[Collected data]
+--

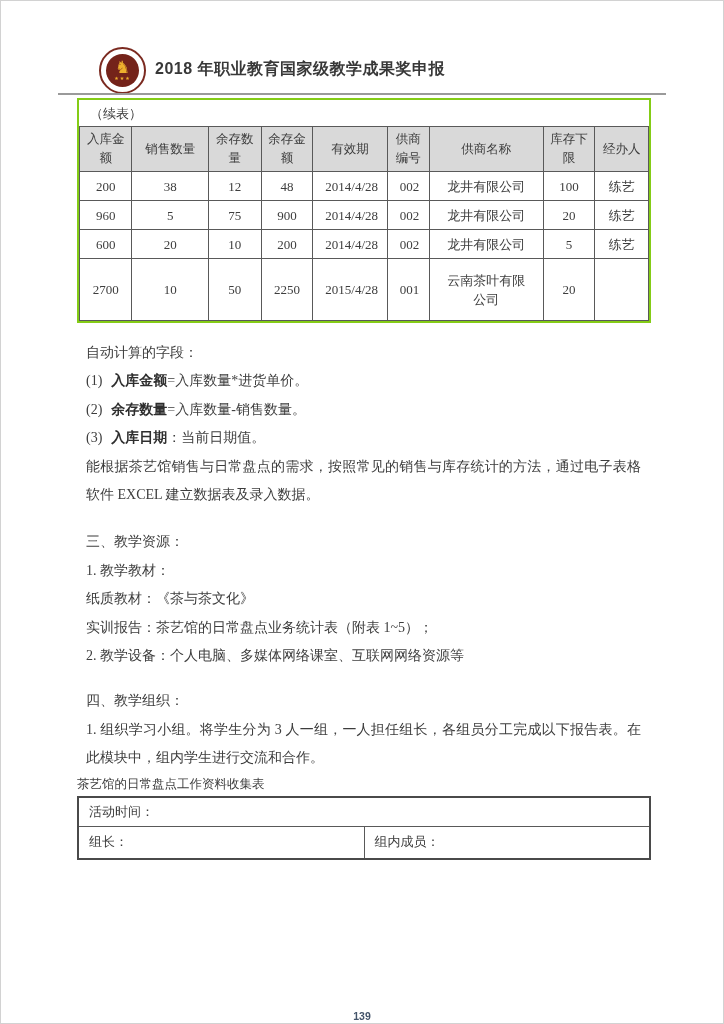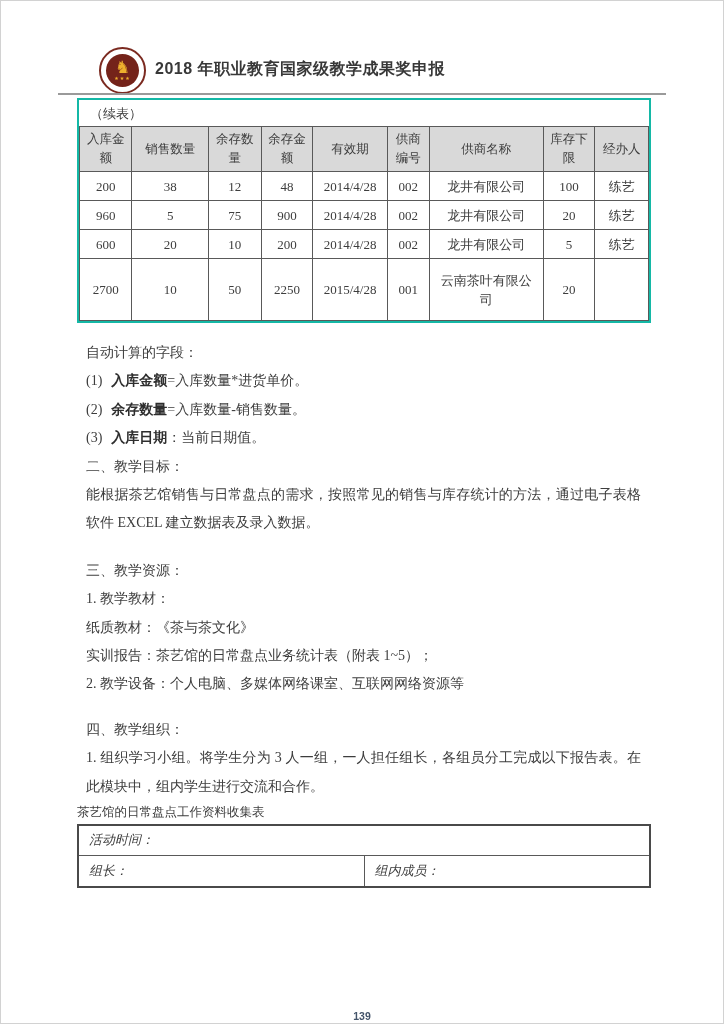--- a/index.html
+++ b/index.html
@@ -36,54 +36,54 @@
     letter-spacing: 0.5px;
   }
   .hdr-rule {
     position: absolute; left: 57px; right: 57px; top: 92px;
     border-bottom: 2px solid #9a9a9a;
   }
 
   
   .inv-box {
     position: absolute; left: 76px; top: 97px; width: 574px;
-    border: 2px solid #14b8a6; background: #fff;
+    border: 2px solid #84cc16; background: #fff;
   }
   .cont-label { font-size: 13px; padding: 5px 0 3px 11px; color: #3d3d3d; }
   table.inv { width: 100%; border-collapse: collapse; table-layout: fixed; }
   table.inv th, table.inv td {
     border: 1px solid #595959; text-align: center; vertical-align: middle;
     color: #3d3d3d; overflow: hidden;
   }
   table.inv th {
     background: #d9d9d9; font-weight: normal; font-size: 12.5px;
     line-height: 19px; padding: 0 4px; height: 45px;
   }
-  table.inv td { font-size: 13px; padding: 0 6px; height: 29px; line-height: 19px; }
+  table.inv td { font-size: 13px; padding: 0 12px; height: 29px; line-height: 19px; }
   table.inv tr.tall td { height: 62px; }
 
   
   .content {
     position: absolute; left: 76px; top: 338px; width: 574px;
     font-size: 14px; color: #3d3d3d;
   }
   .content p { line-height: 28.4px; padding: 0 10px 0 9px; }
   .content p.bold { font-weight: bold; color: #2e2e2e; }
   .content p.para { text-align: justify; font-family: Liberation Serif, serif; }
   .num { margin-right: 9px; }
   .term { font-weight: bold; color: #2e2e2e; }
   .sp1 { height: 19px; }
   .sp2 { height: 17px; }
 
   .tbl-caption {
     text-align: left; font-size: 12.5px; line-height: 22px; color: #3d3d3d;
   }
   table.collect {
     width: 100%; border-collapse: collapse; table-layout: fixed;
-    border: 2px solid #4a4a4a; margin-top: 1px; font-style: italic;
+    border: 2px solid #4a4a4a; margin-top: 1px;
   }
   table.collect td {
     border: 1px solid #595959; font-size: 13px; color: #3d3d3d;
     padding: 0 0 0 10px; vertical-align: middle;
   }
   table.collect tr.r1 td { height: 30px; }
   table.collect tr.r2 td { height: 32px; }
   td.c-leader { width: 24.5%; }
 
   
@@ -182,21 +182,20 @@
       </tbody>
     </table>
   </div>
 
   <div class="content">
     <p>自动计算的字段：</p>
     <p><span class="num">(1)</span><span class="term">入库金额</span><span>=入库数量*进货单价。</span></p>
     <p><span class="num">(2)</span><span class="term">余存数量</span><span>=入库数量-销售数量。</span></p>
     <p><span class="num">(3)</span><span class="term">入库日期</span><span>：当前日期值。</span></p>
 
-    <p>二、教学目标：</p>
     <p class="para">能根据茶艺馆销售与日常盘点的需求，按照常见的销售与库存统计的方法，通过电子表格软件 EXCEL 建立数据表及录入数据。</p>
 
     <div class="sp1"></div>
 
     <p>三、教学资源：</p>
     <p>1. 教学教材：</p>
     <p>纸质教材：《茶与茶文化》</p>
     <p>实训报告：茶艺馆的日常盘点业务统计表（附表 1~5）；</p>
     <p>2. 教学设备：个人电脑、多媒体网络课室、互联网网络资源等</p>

+--

Wherever the string "margin" appears in the entries above, list that line.

[TASK ANSWER]
   .num { margin-right: 9px; }
-    border: 2px solid #4a4a4a; margin-top: 1px; font-style: italic;
+    border: 2px solid #4a4a4a; margin-top: 1px;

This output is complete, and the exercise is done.